Ночь прошла спокойно, утром мы с Северусом дождались, пока Тобиас уйдёт на работу, позавтракали, и я пошла собираться для полёта в Бирмингем. На улице заметно потеплело, снег уже лепился, и стоял густой туман. С одной стороны мне это было на руку – меня никто видеть не будет, но с другой – и мне будет плохо видно, что творится на земле. Компас компасом, а визуальные ориентиры лучше из виду не терять.
Магический квартал, как всегда, был в меру многолюдным, оживший Северус в новенькой курточке на вырост и меховых сапожках рвался в сугробы, но я, невзирая на его протесты, доволокла его до совятни, где написала две короткие записки с просьбой о встрече, одну лорду Абракасу Малфою, другую – леди Августе Лонгботтом, привязала их к лапкам сов и отпустила их. Всё, теперь снять с метлы зацепы и оба седла, замаскировать её под обычную дворницкую – и назад в Бирмингем, я там, помнится, видела магазин игрушек, где, я надеюсь, найдётся детская лопата.
Лопата нашлась, и пока Северус в каком-то скверике ковырялся в снегу с двумя другими мальчишками своего возраста, я стояла в сторонке и время от времени перебрасывалась словами с их мамашами. И, естественно, первыми вопросами были: «Как, ему уже четыре года? А маленький-то какой. И не разговаривает? А вы его врачам показывали?». Пришлось на ходу сочинять про тяжёлые роды и букет болезней, которыми он болел в первые годы жизни. Да, у нас стоит задержка речевого развития, мы регулярно ходим к врачу, занимаемся с логопедом… Благо, мне приходилось выгуливать братишку среди обычных детей, и разговаривать с их мамочками, а там всякого наслушаешься, так что сказка о болезненном ребёнке получилась, на мой взгляд, без явных изъянов.
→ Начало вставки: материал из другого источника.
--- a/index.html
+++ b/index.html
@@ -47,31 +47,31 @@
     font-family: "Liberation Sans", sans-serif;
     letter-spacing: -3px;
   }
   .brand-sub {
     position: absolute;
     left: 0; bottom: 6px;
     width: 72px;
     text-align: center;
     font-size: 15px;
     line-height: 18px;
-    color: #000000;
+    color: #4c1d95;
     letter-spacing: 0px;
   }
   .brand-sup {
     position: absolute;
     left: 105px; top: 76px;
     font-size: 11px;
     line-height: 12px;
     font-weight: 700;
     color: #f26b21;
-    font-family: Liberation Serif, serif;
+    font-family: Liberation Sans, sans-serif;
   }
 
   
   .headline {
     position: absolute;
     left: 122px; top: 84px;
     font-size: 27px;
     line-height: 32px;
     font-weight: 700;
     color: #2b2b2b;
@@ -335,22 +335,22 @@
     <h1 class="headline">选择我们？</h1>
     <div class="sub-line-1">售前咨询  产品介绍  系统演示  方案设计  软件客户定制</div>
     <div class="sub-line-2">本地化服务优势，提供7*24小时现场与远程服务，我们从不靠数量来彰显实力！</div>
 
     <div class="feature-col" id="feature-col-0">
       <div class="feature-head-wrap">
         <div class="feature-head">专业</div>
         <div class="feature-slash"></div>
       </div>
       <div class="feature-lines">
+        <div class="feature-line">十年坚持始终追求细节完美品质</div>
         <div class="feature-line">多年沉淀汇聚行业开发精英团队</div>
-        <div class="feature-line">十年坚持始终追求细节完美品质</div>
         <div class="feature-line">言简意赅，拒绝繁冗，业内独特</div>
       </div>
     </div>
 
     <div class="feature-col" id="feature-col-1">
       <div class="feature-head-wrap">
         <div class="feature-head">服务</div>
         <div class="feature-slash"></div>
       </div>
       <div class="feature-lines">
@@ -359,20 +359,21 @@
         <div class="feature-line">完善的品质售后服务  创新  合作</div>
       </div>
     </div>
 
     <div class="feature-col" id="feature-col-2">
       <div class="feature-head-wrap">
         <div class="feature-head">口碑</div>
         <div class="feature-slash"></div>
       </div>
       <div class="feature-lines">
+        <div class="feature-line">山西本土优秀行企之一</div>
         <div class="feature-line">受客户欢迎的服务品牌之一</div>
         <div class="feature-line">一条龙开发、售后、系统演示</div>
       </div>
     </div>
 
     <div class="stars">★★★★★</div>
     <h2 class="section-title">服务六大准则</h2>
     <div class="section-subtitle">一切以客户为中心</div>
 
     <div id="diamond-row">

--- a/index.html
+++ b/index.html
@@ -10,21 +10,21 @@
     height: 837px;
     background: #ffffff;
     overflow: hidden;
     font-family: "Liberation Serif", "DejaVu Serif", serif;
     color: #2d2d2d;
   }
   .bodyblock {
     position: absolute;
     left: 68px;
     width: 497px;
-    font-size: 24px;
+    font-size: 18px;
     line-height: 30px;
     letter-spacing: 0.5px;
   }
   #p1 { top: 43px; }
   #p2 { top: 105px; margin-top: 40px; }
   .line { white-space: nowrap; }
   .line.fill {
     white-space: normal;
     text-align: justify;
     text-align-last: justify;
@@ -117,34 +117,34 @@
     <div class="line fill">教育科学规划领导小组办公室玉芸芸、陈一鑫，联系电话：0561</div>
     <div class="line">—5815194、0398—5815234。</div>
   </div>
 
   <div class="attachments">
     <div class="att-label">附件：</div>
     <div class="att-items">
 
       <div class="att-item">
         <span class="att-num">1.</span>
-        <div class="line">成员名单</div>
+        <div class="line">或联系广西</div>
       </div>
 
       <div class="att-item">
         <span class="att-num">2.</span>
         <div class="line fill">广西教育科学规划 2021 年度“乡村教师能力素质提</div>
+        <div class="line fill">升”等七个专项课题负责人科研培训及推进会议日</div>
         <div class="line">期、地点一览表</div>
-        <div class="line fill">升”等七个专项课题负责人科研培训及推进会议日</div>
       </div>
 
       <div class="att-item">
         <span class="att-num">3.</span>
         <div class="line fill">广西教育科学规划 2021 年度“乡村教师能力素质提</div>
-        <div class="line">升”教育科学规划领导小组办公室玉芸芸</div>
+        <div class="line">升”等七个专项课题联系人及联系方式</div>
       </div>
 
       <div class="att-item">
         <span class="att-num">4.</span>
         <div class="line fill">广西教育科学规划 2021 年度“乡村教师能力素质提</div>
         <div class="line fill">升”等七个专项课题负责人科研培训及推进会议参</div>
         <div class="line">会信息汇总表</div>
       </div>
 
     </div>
Первая сова нагнала нас на обратной дороге в Коукворт, так что мне пришлось садиться посреди поля, чтобы снять с её лапки письмо. Оно было от леди Лонгботтом, в котором она выражала удивление по поводу моего внезапного появления («О тебе уже четыре года ничего не слышно»), и соглашалась на встречу завтра в четыре часа дня в Косом переулке в «Чайном пакетике Розы Ли». Сова от лорда Малфоя прилетела поздно вечером. Лорд кратко сообщал, что ему известно о том, что мы встречаемся с леди Лонгботтом, и что он сделает нам милость и присоединится к нам в чайной. Поэтому завтра нам с Северусом, едва он проснулся после дневного сна, снова пришлось лететь в Бирмингем, благо, с метлой я уже немного освоилась. Времени до встречи было ещё достаточно, так что я заглянула в советское посольство, узнать у Имислава, не выходил ли на связь волхв Андрей, а заодно пообщаться с Надеей по поводу недавнего прерванного выброса. Имислав сообщил, что после той нашей операции против магов-контрабандистов волхв Андрей с несколькими боевыми магами куда-то уехал, и магическая почта его не находит. Надея просканировала Северуса, нахмурилась и посоветовала оставить ей мальчика для лечения. Я ей в двух словах описала свою ситуацию и мои подозрения насчёт причины прошлого выброса, после чего попросила повременить с лечением, если эта отсрочка не угрожает здоровью и жизни ребёнка. Целительница признала мои подозрения небезосновательными, но всё равно предложила отдать ей на часок ребёнка просто пообщаться.